Saved entries

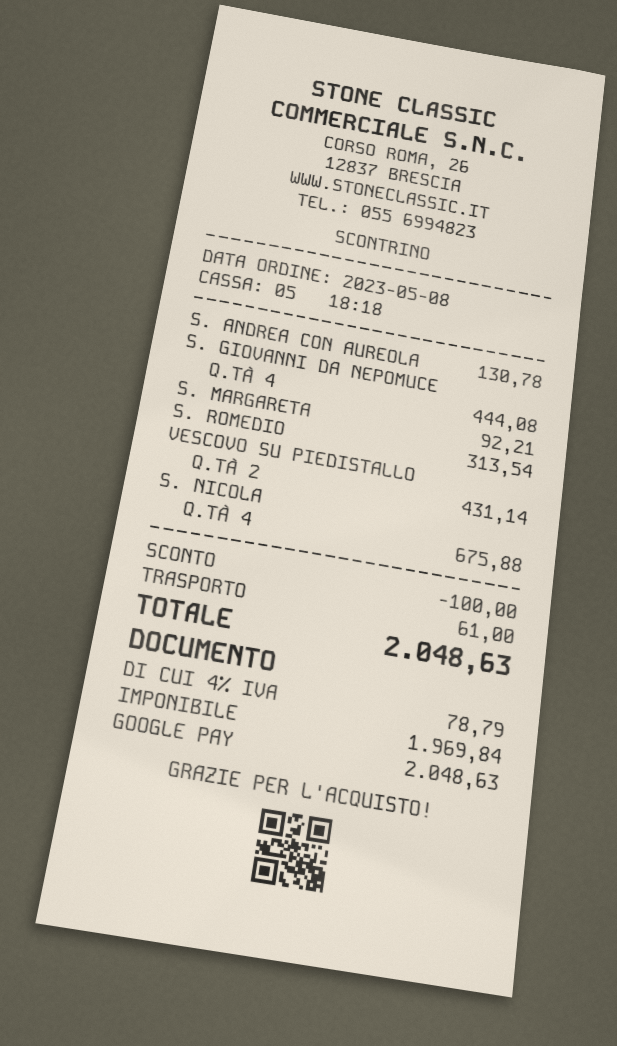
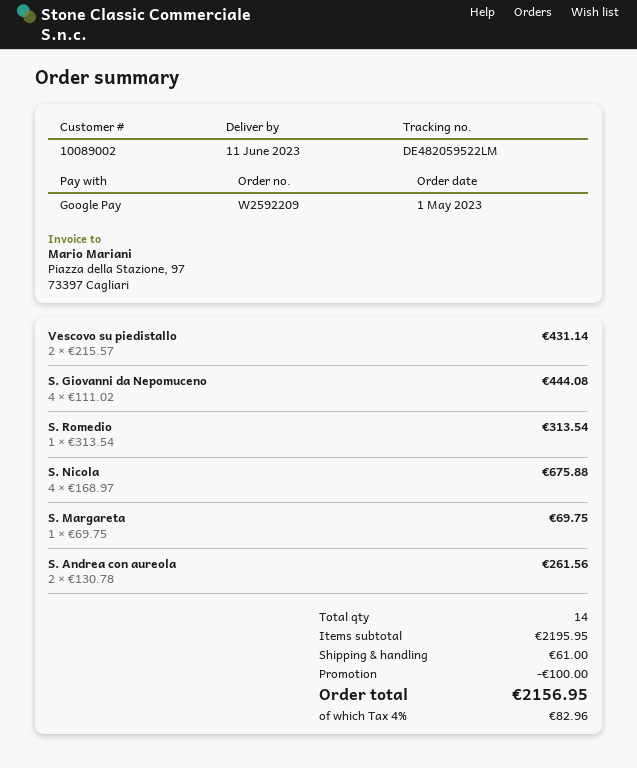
order date: 2023-05-08 -> 2023-05-01
S. ANDREA CON AUREOLA: 1 for 130.78 -> 2 for 261.56
S. MARGARETA: 1 for 92.21 -> 1 for 69.75
tax: 4% = 78.79 -> 4% = 82.96
total: 2048.63 -> 2156.95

*ASSIGNMENT*. A faithful copy of all the entries is required, pictures excluded.

*RESPONSE TO THIS TASK*.
order date: 2023-05-08 -> 2023-05-01
S. ANDREA CON AUREOLA: 1 for 130.78 -> 2 for 261.56
S. MARGARETA: 1 for 92.21 -> 1 for 69.75
tax: 4% = 78.79 -> 4% = 82.96
total: 2048.63 -> 2156.95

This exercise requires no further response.